With regard to the results of fat content and index value, CMC 1% was the best gum for coating, but with respect to sensory evaluation, tragacanth 2% was the best treatment. By considering both results of oil uptake and sensory evaluation, CMC 1% was suggested as the best gum for coating potato chips (p,0.05).

Our results showed that coating of French fries with different layers of hydrocolloids reduced the moisture loss of products during frying because of their barrier properties. Since moisture removal during frying is a key factor for oil uptake of fried products, coated samples have significantly lower oil uptake than uncoated ones. For single-layer coating, 0.5% CMC, the mixture of CMC and pectin (0.5 and 1%), guar 0.3% and xanthan (in all concentration) produced fried products with the lowest oil uptake.
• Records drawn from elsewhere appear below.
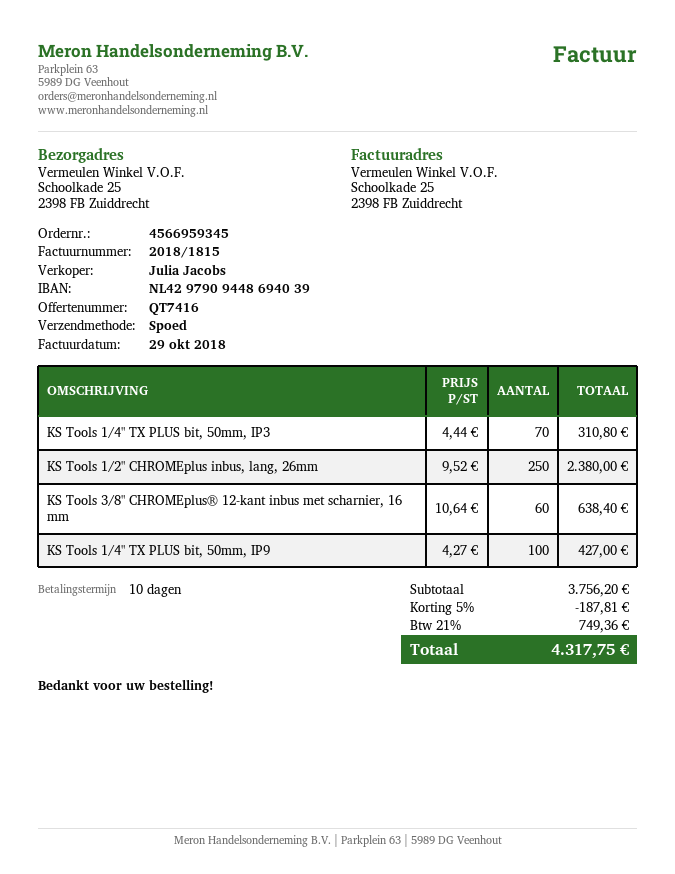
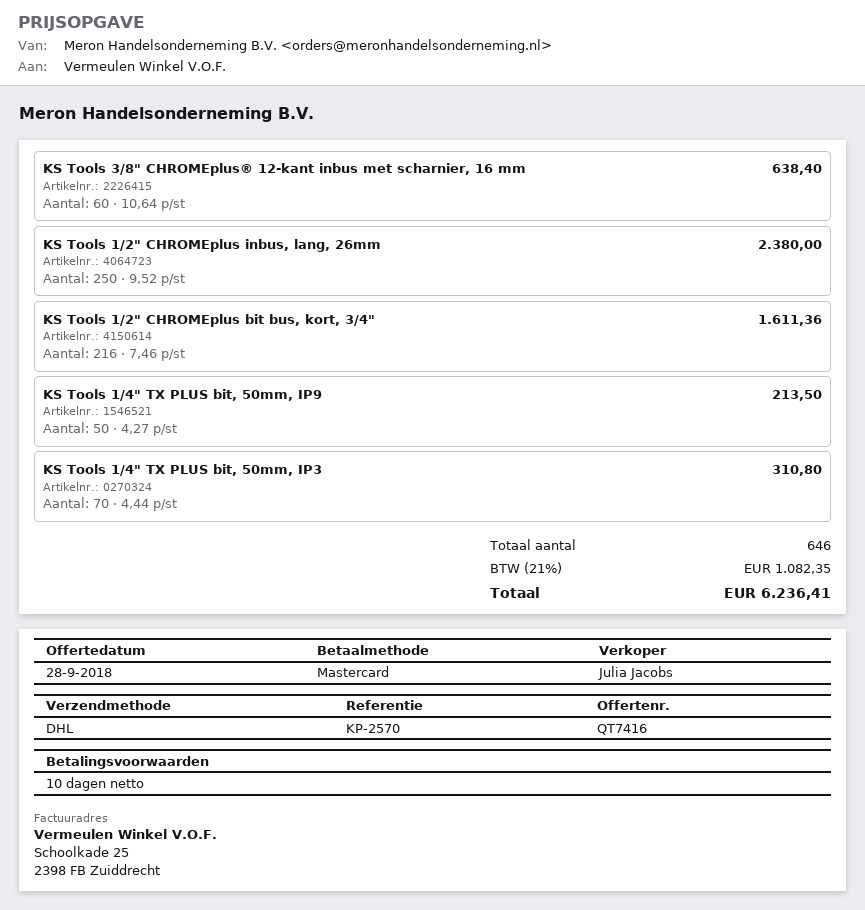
shipping method: express -> DHL
KS Tools 1/4" TX PLUS bit, 50mm, IP9: 100 x 4.27 = 427.00 -> 50 x 4.27 = 213.50
KS Tools 1/2" CHROMEplus bit bus, kort, 3/4": none -> 216 x 7.46 = 1611.36
discount: 5% = 187.81 -> none
tax: 21% = 749.36 -> 21% = 1082.35
total: 4317.75 -> 6236.41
From these gums, CMC and the mixture of CMC and pectin is recommended for single-layer coating and the other gums, particularly xanthan, are not favorable because their solution have a high viscosity and cannot coat the products uniformly. Considering double and triple-layer coating, although they can reduce the oil uptake, but they not recommended for some of fried products such as chips and French fries neither which are expected to have a tender structure, because these coated products have high moisture content nor a tender texture. Double and triple-layer coating can be used for the production of low fat products.